This year, the plants crept past the dogwood into the garlic patch; from the beets to the kale bed. And the plants produced more fruit than I anticipated. I didn’t like how they cramped my other vegetables, but I decided wait and see how they tasted before I uproot them.
My first harvest was enough to actually make something, but opted for savoring their flavor, not masking it with too much sugar or cream. I also wanted to make sure they were worth the space. The berries were soft and juicy, as opposed to the hard and crunchy “berries” sold at the supermarket. They had a bright acidity with a little sweetness. (Though, right after brushing my teeth, I would have given them a different, less favorable description.)
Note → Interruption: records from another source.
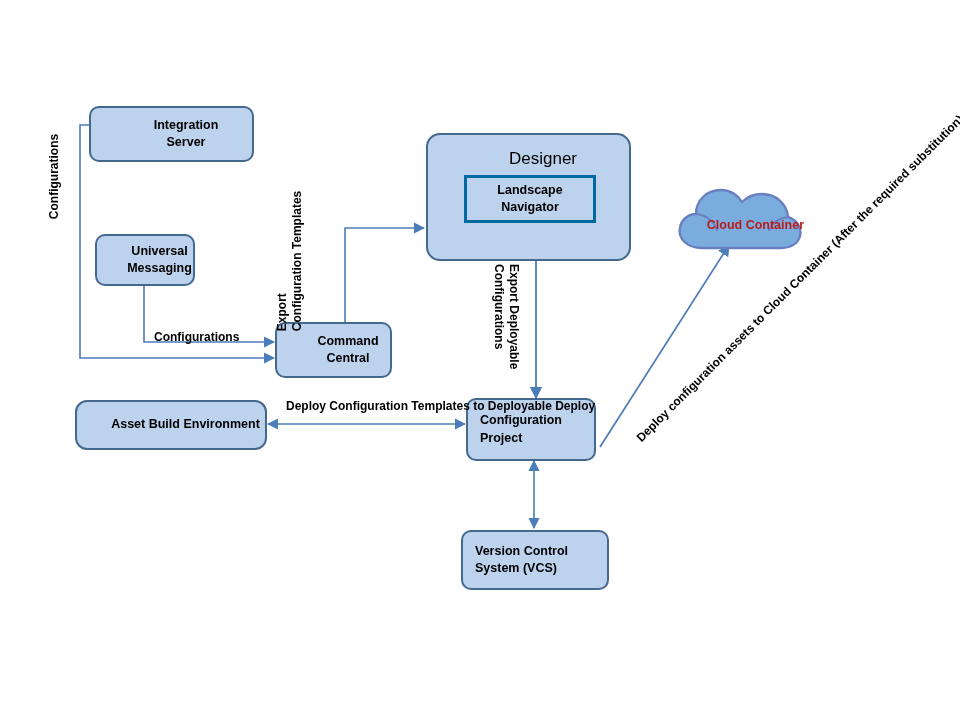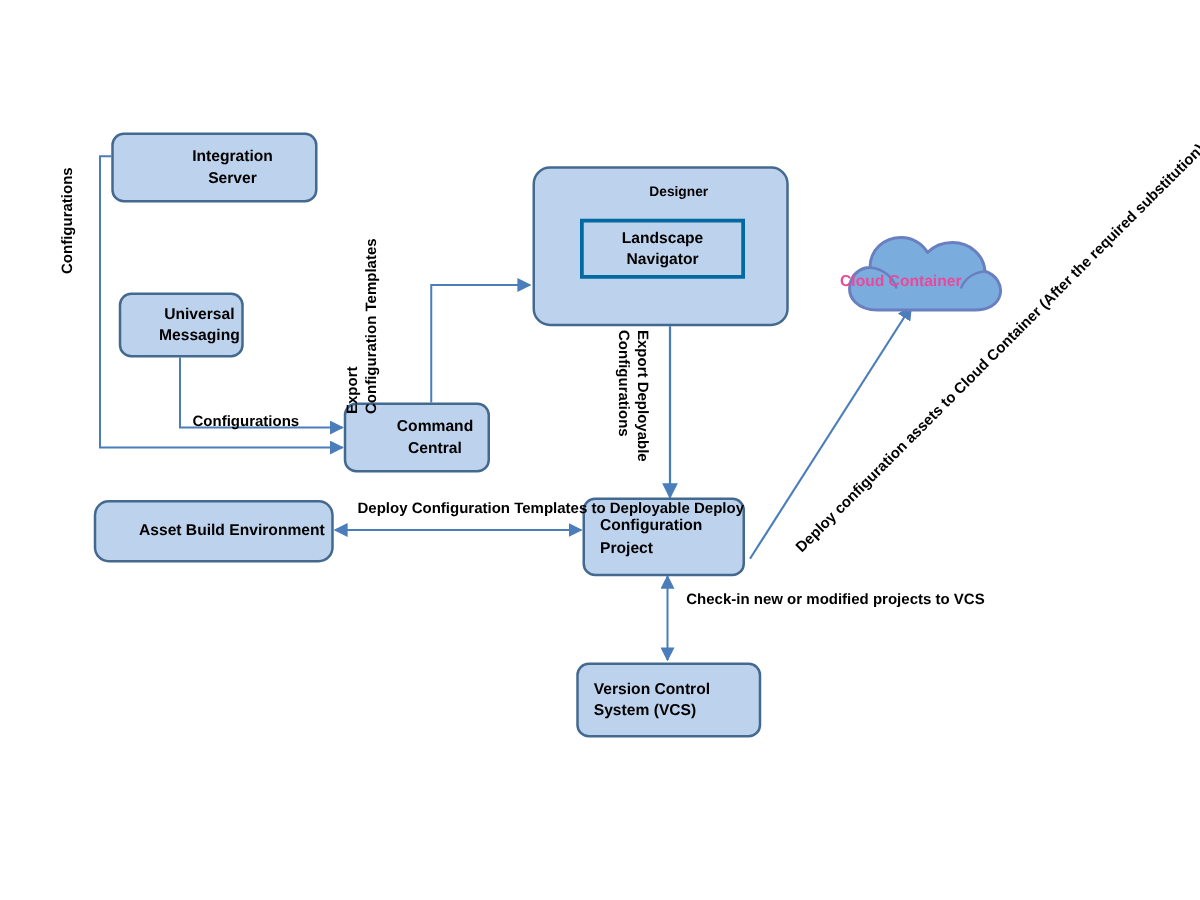"Designer" #designer-title { font-size: 11px -> 17px; font-weight: bold -> normal }
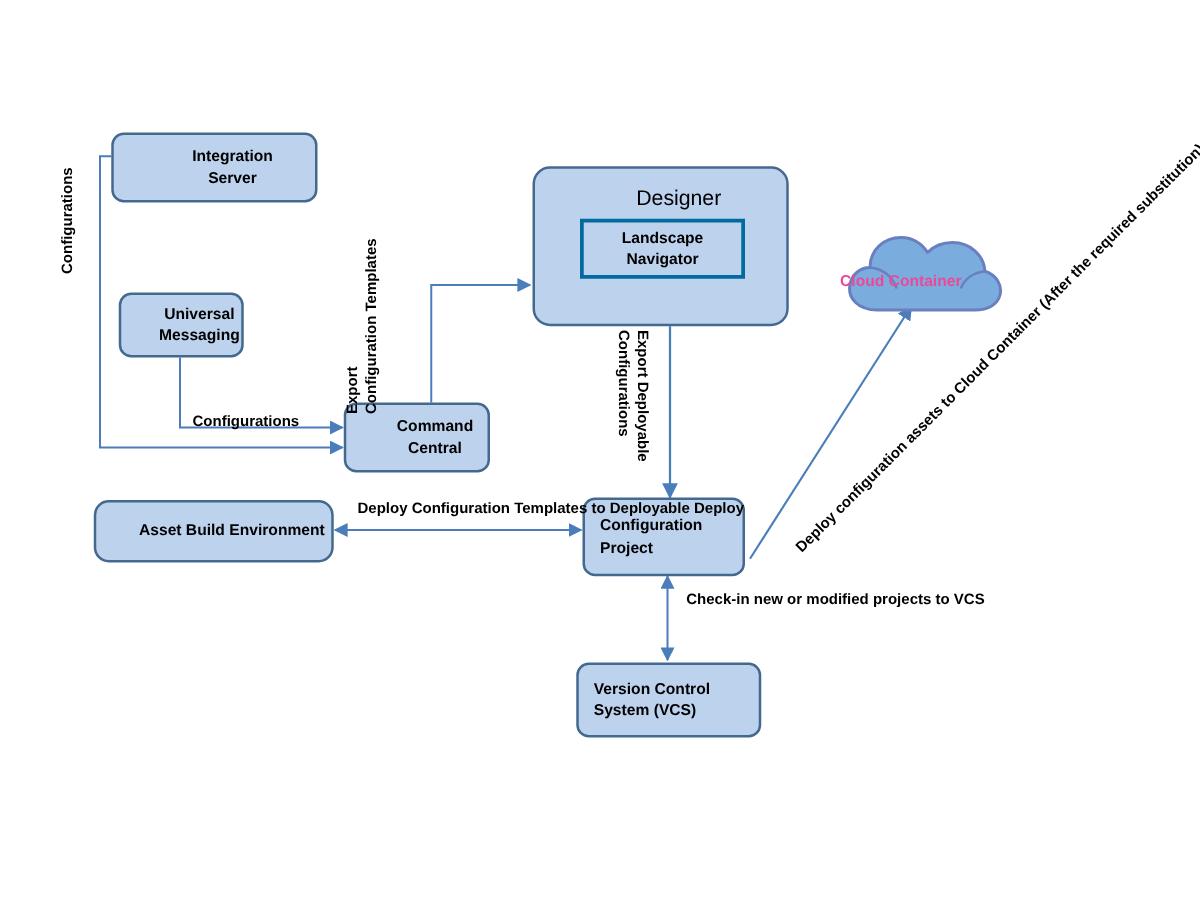"Cloud Container" #cloud-label { color: #ec4899 -> #b91c1c; text-align: left -> right }
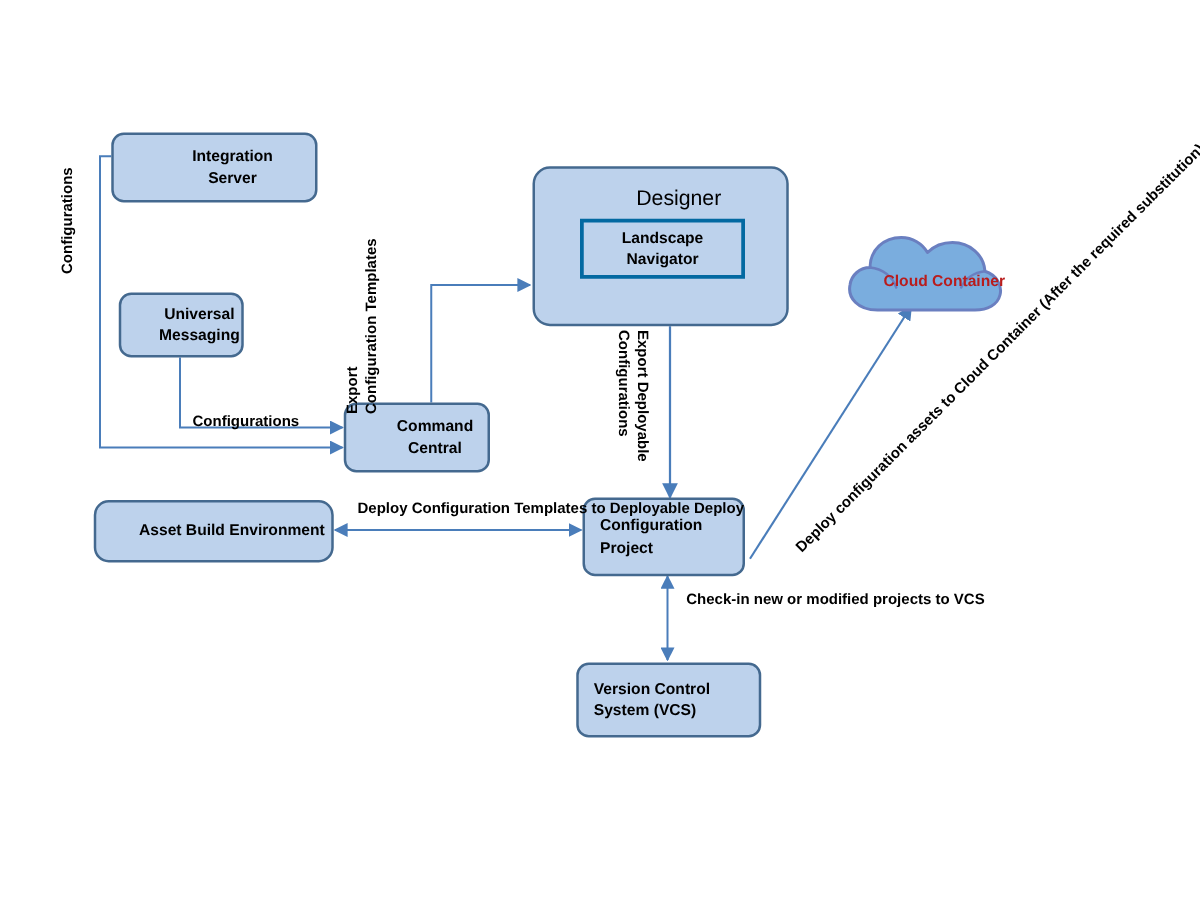"Check-in new or modified projects" div.edge-label { html: <div> <span>Check-in new or</span> <span>modified projects</span> <span>to VCS</span> </div> -> none }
I could have made strawberry shortcakes or a pie. Instead I decided to toss them with arugula and scallions from the garden, and season simply with balsamic vinegar, olive oil and black pepper. The salad was a perfect foil for Vanilla Scented Duck Breast (same marinade as used here). And the duck skin played the role of croutons.
The big question remains – will the plants live to see another season? The berries were good, and the yield was better than the raspberry plant. But I don’t like they way the plants creep around. I will probably cut back what has crept too much and leave the rest.
They say no idea is original, nor is any recipe. Most recipes take inspiration from someone else’s ideas. And my recipe for Juniper Scented Duck with Caramelized Balsamic Sauce and Celeriac Puree is no different.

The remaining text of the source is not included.